2.4 Data flow: Cross-surface (voice + SMS in one conversation)

Turn 1 (SMS): "remember that my flight is at 3pm tomorrow"
  → Agent saves to core_memories
  → Agent replies on SMS: "Got it, flight at 3pm tomorrow"
  → Logged to conversations with channel='sms'

Turn 2 (Voice, 10 minutes later): "when is my flight?"
  → Agent loads conversation history from DB
      → Sees Turn 1 (SMS): "remember that my flight is at 3pm"
  → Agent also loads core_memories
      → Sees: [fact] flight at 3pm tomorrow
  → Claude answers from BOTH sources
  → Voice: "Your flight is at 3pm tomorrow"
  → Logged to conversations with channel='voice'

2.5 Data flow: Bring-your-own MCP (arvexi example)

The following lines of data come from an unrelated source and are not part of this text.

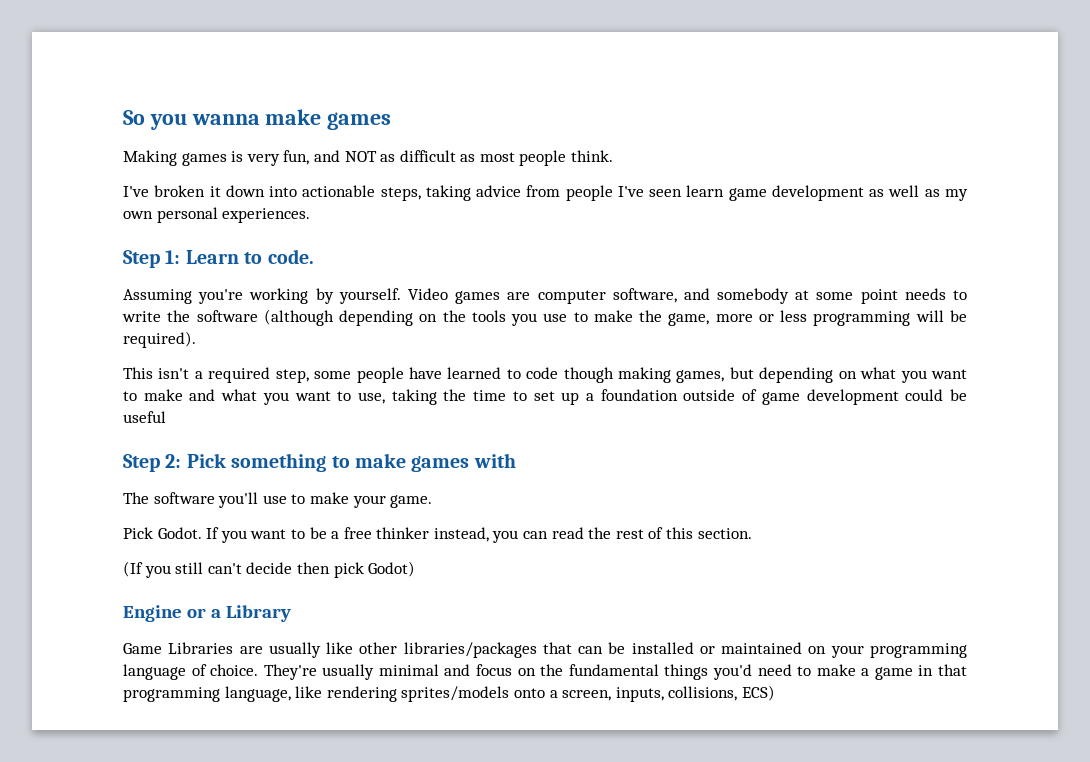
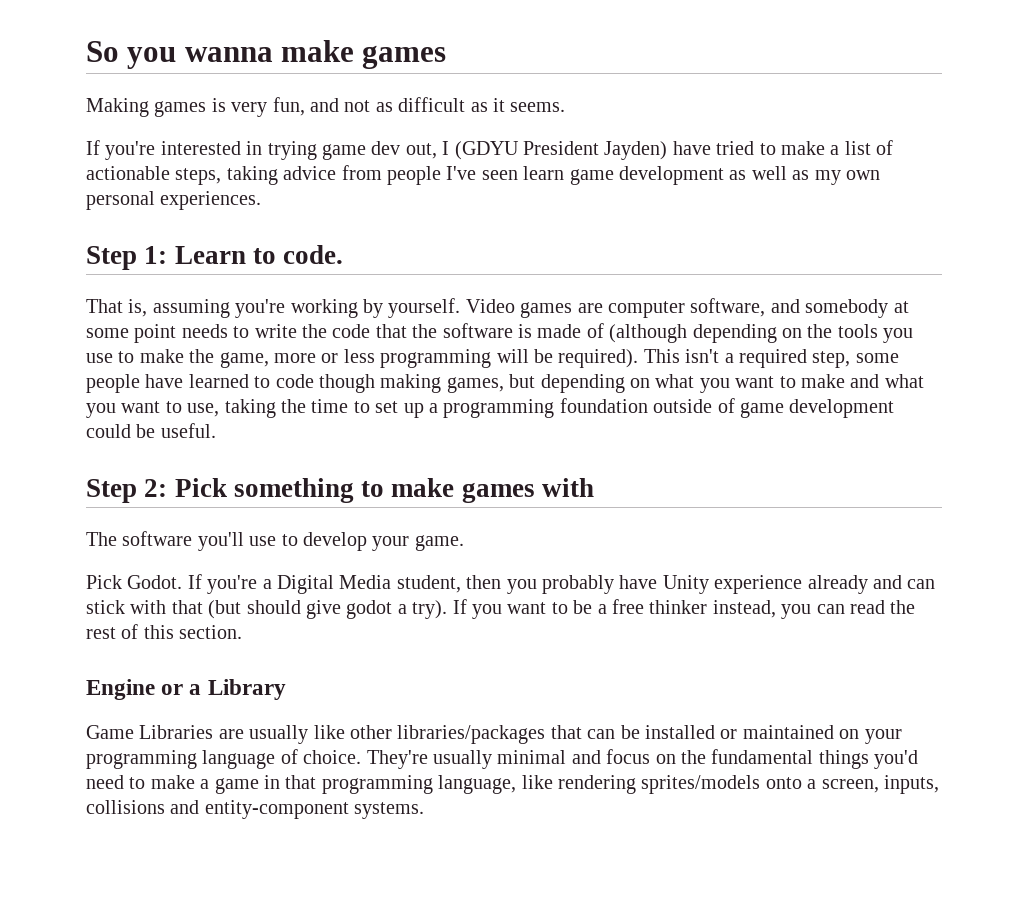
- Making games is very fun, and NOT as difficult as most people think.
- I've broken it down into actionable steps, taking advice from people I've seen learn game development as well as my own personal experiences.
+ Making games is very fun, and not as difficult as it seems.
+ If you're interested in trying game dev out, I (GDYU President Jayden) have tried to make a list of actionable steps, taking advice from people I've seen learn game development as well as my own personal experiences.
- Assuming you're working by yourself.
+ That is, assuming you're working by yourself.
- Video games are computer software, and somebody at some point needs to write the software (although depending on the tools you use to make the game, more or less programming will be required).
- This isn't a required step, some people have learned to code though making games, but depending on what you want to make and what you want to use, taking the time to set up a foundation outside of game development could be useful
+ Video games are computer software, and somebody at some point needs to write the code that the software is made of (although depending on the tools you use to make the game, more or less programming will be required). This isn't a required step, some people have learned to code though making games, but depending on what you want to make and what you want to use, taking the time to set up a programming foundation outside of game development could be useful.
- The software you'll use to make your game.
+ The software you'll use to develop your game.
- If you want to be a free thinker instead, you can read the rest of this section.
+ If you're a Digital Media student, then you probably have Unity experience already and can stick with that (but should give godot a try). If you want to be a free thinker instead, you can read the rest of this section.
- (If you still can't decide then pick Godot)
- They're usually minimal and focus on the fundamental things you'd need to make a game in that programming language, like rendering sprites/models onto a screen, inputs, collisions, ECS)
+ They're usually minimal and focus on the fundamental things you'd need to make a game in that programming language, like rendering sprites/models onto a screen, inputs, collisions and entity-component systems.

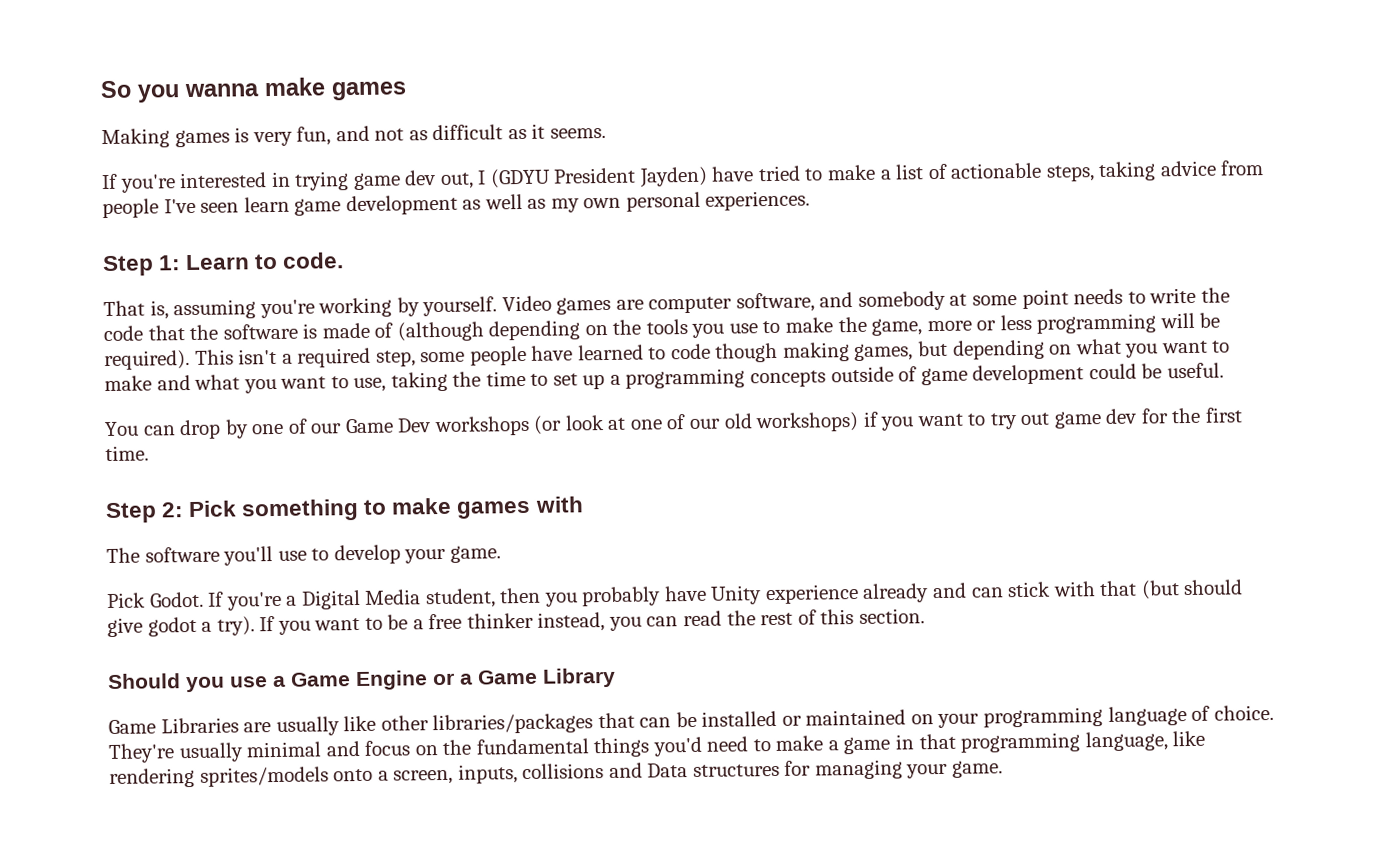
- This isn't a required step, some people have learned to code though making games, but depending on what you want to make and what you want to use, taking the time to set up a programming foundation outside of game development could be useful.
+ This isn't a required step, some people have learned to code though making games, but depending on what you want to make and what you want to use, taking the time to set up a programming concepts outside of game development could be useful.
+ You can drop by one of our Game Dev workshops (or look at one of our old workshops) if you want to try out game dev for the first time.
- Engine or a Library
+ Should you use a Game Engine or a Game Library
- They're usually minimal and focus on the fundamental things you'd need to make a game in that programming language, like rendering sprites/models onto a screen, inputs, collisions and entity-component systems.
+ They're usually minimal and focus on the fundamental things you'd need to make a game in that programming language, like rendering sprites/models onto a screen, inputs, collisions and Data structures for managing your game.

Voice: "give me a quick briefing on arvexi"
  → Gateway → Agent
  → Agent loads custom MCP servers from user_mcp_servers table
  → Finds "Arvexi Ops" (stdio, bash -c "cd /arvexi && npx tsx mcp/src/index.ts")
  → Decrypts env vars (81 keys: Salesforce, Sentry, PostHog, etc.)
  → Claude SDK spawns TWO MCP servers:
      1. ajeris-tools (30+ built-in tools)
      2. arvexi-ops (70+ custom tools)
  → Claude sees ~100 tools total
  → For "briefing" query, Claude calls:
      - daily_briefing (arvexi-ops) → "11 orgs, 5006 leases"
      - uptime_status (arvexi-ops) → BetterStack → "all green"
      - posthog_active_users (arvexi-ops) → PostHog → "4 users today"
      - sentry_errors (arvexi-ops) → Sentry → "2 slow DB queries"
  → Claude composes spoken briefing combining all 4 tool results
  → Voice: "Platform, 11 active orgs, 5006 leases. Uptime, all green.
     Users, 4 today. Errors, slow DB query, 252 events since March..."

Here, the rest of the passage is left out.